WHAT THE TASK REQUIRES: Return each line of the listing in which the word "selection" appears.
───── PROVIDED MATERIAL
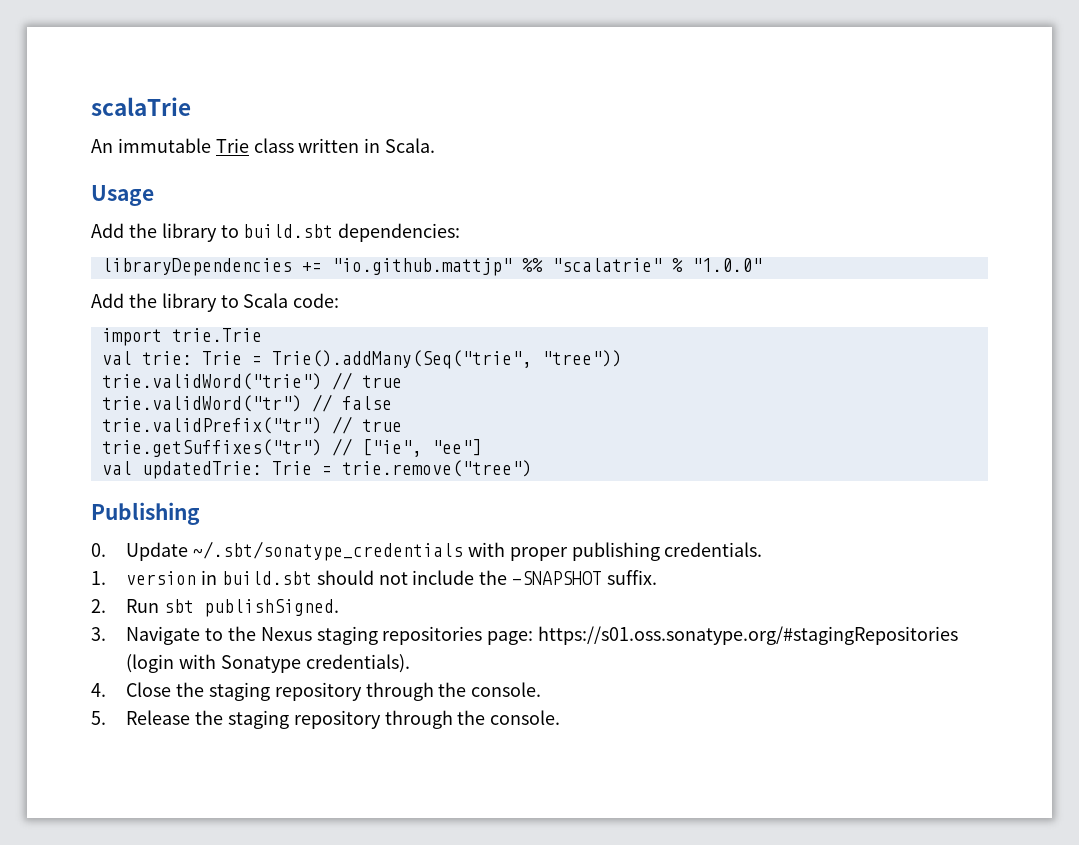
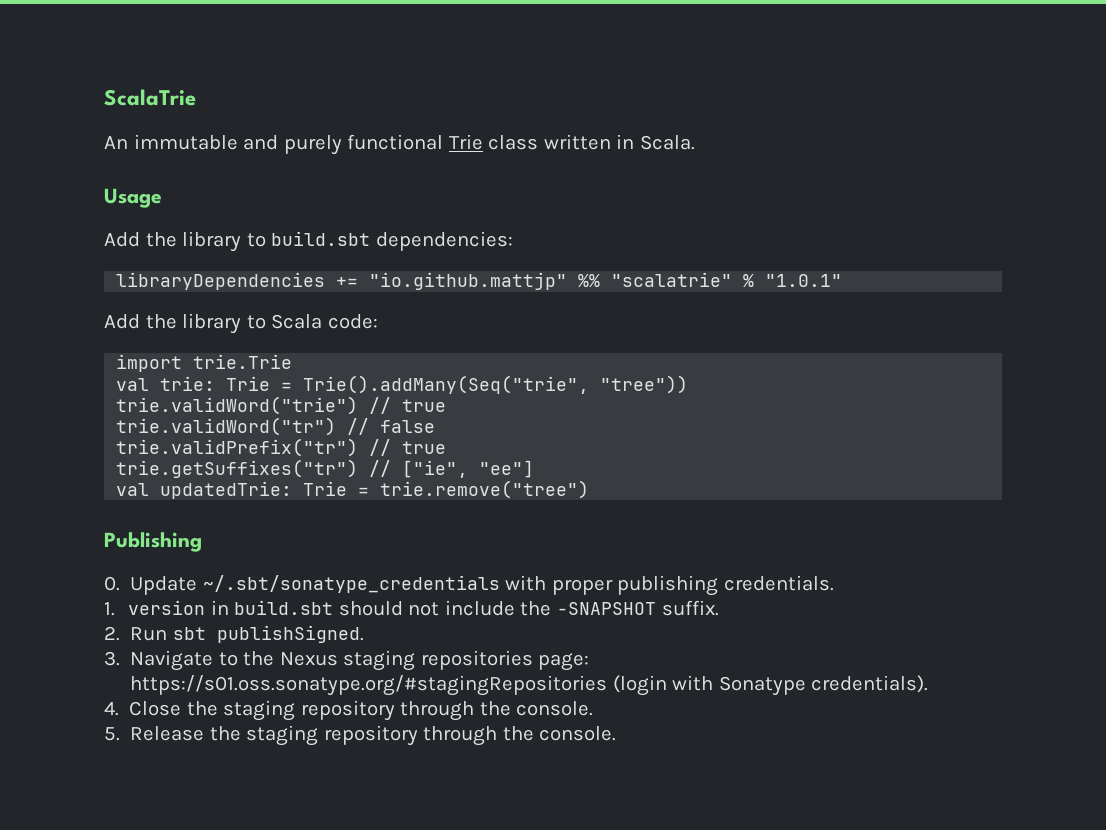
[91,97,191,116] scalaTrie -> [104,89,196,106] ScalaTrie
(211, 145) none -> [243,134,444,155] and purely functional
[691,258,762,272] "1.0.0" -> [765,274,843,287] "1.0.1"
──────────
───── PROVIDED MATERIAL
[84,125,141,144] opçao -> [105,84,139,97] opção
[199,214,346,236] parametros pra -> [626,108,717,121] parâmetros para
──────────
───── PROVIDED MATERIAL
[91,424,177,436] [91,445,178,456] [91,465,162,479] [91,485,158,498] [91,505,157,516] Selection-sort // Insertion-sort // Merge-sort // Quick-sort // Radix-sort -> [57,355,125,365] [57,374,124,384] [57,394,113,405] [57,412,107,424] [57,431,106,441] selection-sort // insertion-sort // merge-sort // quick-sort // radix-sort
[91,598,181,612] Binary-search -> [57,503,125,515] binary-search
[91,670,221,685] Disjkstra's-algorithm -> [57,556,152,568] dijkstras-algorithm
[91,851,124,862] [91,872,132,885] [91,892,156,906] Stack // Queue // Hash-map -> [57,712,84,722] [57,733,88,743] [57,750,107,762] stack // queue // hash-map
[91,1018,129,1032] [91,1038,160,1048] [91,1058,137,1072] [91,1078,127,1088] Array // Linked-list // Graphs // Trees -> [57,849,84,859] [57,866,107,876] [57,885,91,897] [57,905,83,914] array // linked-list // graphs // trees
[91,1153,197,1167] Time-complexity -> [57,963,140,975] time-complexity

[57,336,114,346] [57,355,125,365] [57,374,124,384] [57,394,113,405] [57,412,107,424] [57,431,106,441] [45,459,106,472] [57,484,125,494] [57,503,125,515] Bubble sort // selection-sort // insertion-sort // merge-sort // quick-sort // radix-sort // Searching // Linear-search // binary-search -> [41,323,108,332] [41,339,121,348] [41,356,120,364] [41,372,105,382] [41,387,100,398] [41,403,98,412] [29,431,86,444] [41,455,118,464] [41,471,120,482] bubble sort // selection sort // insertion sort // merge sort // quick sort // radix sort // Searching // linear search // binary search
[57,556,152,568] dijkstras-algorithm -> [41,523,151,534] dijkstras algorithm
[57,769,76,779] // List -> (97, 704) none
──────────
WRITTEN RESPONSE:
[91,424,177,436] [91,445,178,456] [91,465,162,479] [91,485,158,498] [91,505,157,516] Selection-sort // Insertion-sort // Merge-sort // Quick-sort // Radix-sort -> [57,355,125,365] [57,374,124,384] [57,394,113,405] [57,412,107,424] [57,431,106,441] selection-sort // insertion-sort // merge-sort // quick-sort // radix-sort
[57,336,114,346] [57,355,125,365] [57,374,124,384] [57,394,113,405] [57,412,107,424] [57,431,106,441] [45,459,106,472] [57,484,125,494] [57,503,125,515] Bubble sort // selection-sort // insertion-sort // merge-sort // quick-sort // radix-sort // Searching // Linear-search // binary-search -> [41,323,108,332] [41,339,121,348] [41,356,120,364] [41,372,105,382] [41,387,100,398] [41,403,98,412] [29,431,86,444] [41,455,118,464] [41,471,120,482] bubble sort // selection sort // insertion sort // merge sort // quick sort // radix sort // Searching // linear search // binary search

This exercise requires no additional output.